Knowledge management (Probst, Raub, & Romhardt, 2004) has recently become a key area of consideration in the development of organisational theory. Management refers here to a range of activities aimed at the achievement of specified goals of an organisation and concerns the sphere of appropriate use of organisational knowledge. In the case of knowledge management, the resource that becomes critical to successful achievement of goals is knowledge. Such knowledge needs to be appropriately managed in terms of its acquisition, storage, processing and sharing. In particular, such activities should be performed using IT systems, which enable automation of certain activities and increase the effectiveness of participants' actions. Key to further discussion will be the statement after Sveiby (Sveiby, 1997), Cross and Baird (Cross & Baird, 2000), Nonaka, Toyama, Hirata (Nonaka, Toyama, & Hirata, 2008) that in contrast to data, knowledge is contained in a human and is created during social interactions. It is interactions that contribute to knowledge creation. They allow it to be revealed, expressed and are the basis for its acquisition by other participants of such interactions. Thanks to interactions, what is treated as individual, tacit, implicit knowledge can become explicit knowledge. As was pointed out by Grant (Grant, 1996), knowledge becomes explicit through its communication or through action. Knowledge through acting, according to Sabherwal and Becerra-Fernandez (Sabherwal & Becerra-Fernandez, 2003), manifests itself in effective action. The authors extent the classic view of explicit and tacit knowledge by the aspect of its objectivity and subjectivity. Knowledge can have a contextual character, connected e.g. with the task assigned to an employee. Pomerol and Brezillon (Pomerol & Brézillon, 2001), distinguish between contextual knowledge and process context. Contextual knowledge refers to a specific task and actions to be performed by an employee, e.g. a doctor has knowledge about disease entities, how they are treated and what medicine should be administered. The second type is knowledge about the task, the procedure for its execution. A doctor has knowledge about how the medical consultation procedure should look like, e.g. what stages of a medical interview should be conducted.

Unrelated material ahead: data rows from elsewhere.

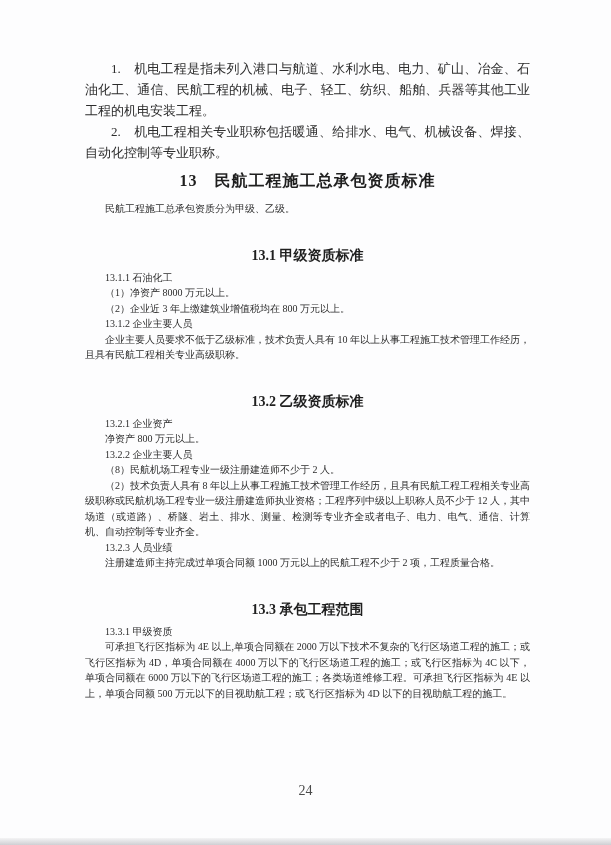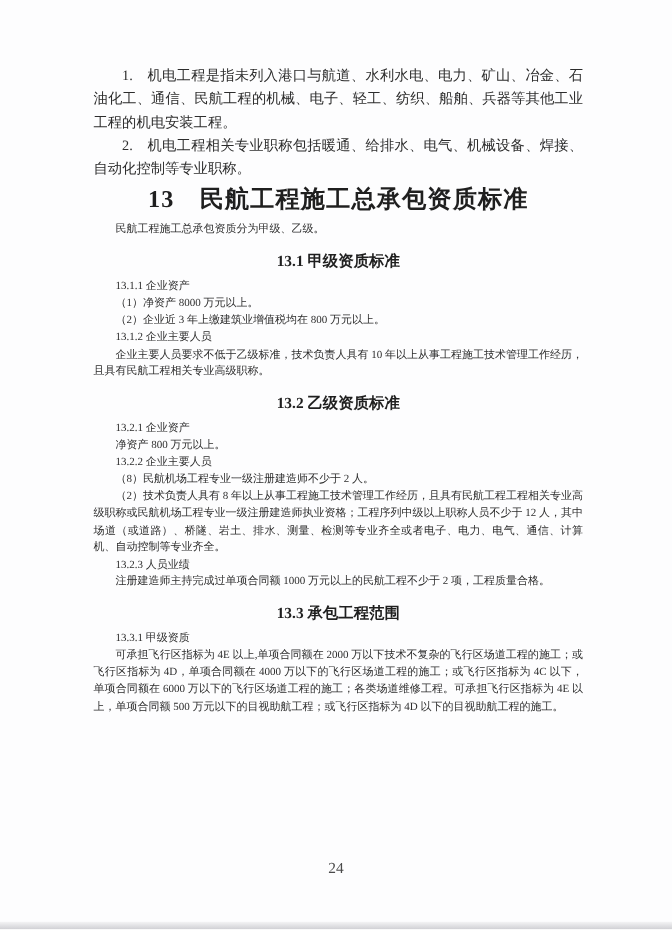--- a/index.html
+++ b/index.html
@@ -23,7 +23,7 @@
     text-align: justify;
   }
   .b-h1 {
-    font-size: 22px;
+    font-size: 16px;
     font-weight: bold;
     text-align: center;
     line-height: 24px;

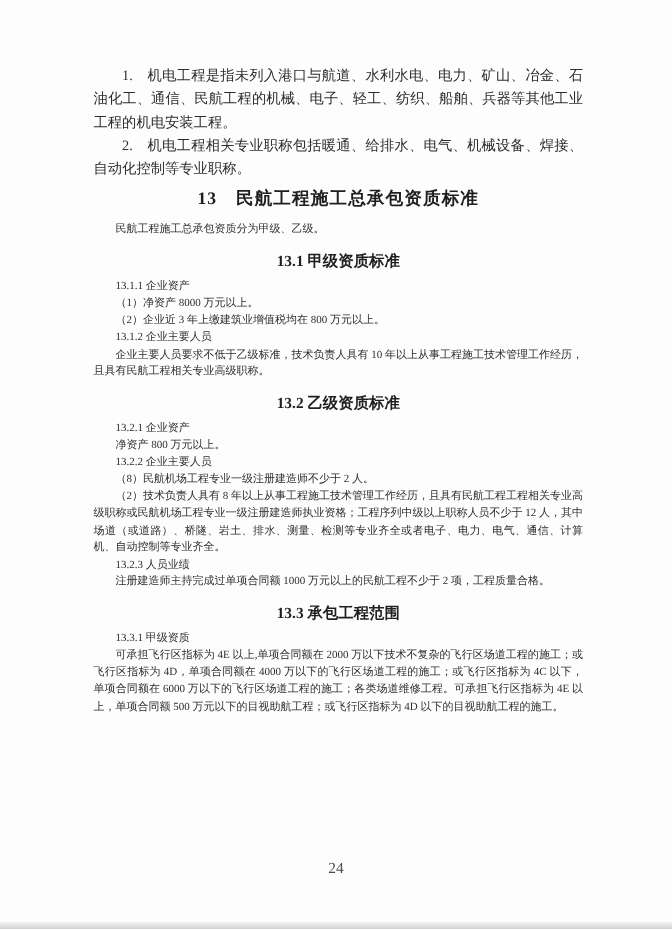--- a/index.html
+++ b/index.html
@@ -37,7 +37,7 @@
     font-weight: bold;
     text-align: center;
     line-height: 18px;
-    margin: 13px 0 5px 0;
+    margin: 30px 0 5px 0;
     text-indent: 0;
     color: var(--heading-color, #1f1f1f);
   }

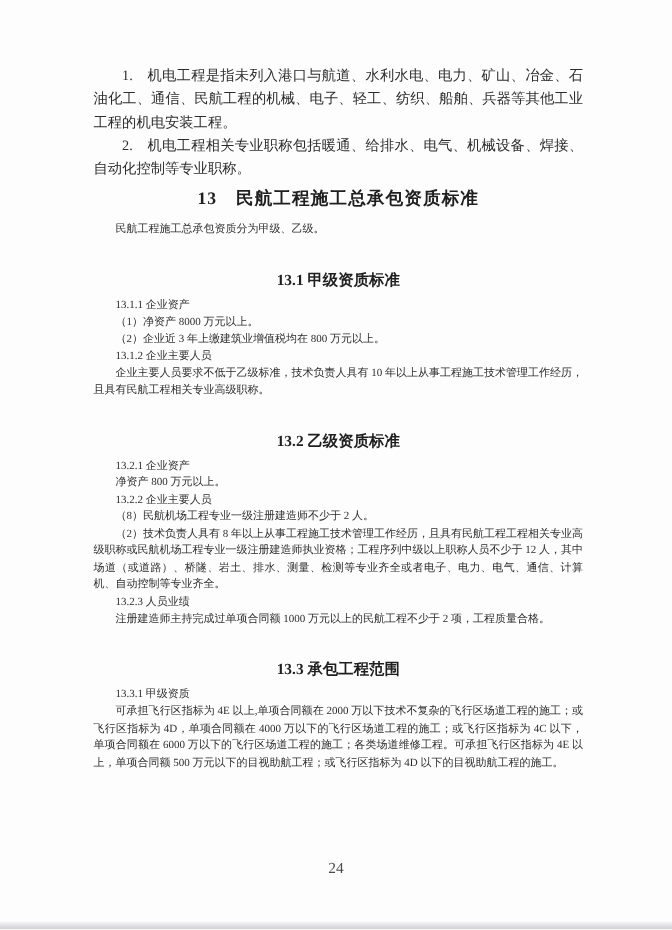--- a/index.html
+++ b/index.html
@@ -75,7 +75,7 @@
       <div class="b-h1">13　民航工程施工总承包资质标准</div>
       <div class="b-body">民航工程施工总承包资质分为甲级、乙级。</div>
       <div class="b-h2">13.1 甲级资质标准</div>
-      <div class="b-sub">13.1.1 企业资产</div>
+      <div class="b-sub">13.1.1 石油化工</div>
       <div class="b-body">（1）净资产 8000 万元以上。</div>
       <div class="b-body">（2）企业近 3 年上缴建筑业增值税均在 800 万元以上。</div>
       <div class="b-sub">13.1.2 企业主要人员</div>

The discussion presented here indicates individual, interactive and processual character of knowledge, the management of which should focus not so much on knowledge as a resource but on a human, who reveals, shares the knowledge he/she possesses. Viewed from this perspective, knowledge management should be focused on human factor, and interaction processes should have a cyclical, repetitive character in order to improve the process of knowledge transfer and shift from subjective knowledge to objective knowledge, which will be able to be propagated if participants have similar knowledge and points of view. Koskinen (Koskinen, 2013) indicates the epistemological character of perceiving knowledge transfer pointing out (based on the theory of Luhmann) that an autopoietic system processes data, information sent in the form of messages, which can only be processed into useful knowledge by a human. As argued by Parboteeah and Jackson (Parboteeah & Jackson, 2007) the basis is here organisational learning, which takes place within systems facilitating knowledge management in an organisation.

There are two approaches dominating in the literature (Roos & Von Krogh, 1996) on knowledge perception: viewing knowledge as a resource that can be managed beyond a human, especially in IT (Information Technology) systems, and perceiving knowledge as a process in which the key role is played by human relations (Wiig, 1997), (Metaxiotis, Ergazakis, & Psarras, 2005). Jashapara (Jashapara, 2006) indicates here the necessity of acquiring knowledge from employees and sharing it in the organisation. According to Nonaka, Takeuchi and Toyama, knowledge is created during interactions between individuals (Nonaka & Takeuchi, 1995), (Nonaka & Toyama, 2005). Knowledge in terms of explicit and tacit knowledge should not be perceived as separate constructs. As pointed out by Nokana and von Krogh, explicit knowledge and tacit knowledge are rather two ends of the same continuum (Nonaka & von Krogh, 2009). Nonaka and Takeuchi also pointed out that conversion of tacit knowledge into explicit knowledge is a social process that occurs between individuals (Nonaka et al., 1995).

Key Terms in this Chapter

Poietic Space: The social, technical and activity spaces as well as autopoietic and allopoietic processes that take place in them within an organisation constitute the common poietic space of an organisation, which allows for perceiving an organisation and its subsystems (in particular knowledge management subsystem) in terms of the theory of autopoiesis.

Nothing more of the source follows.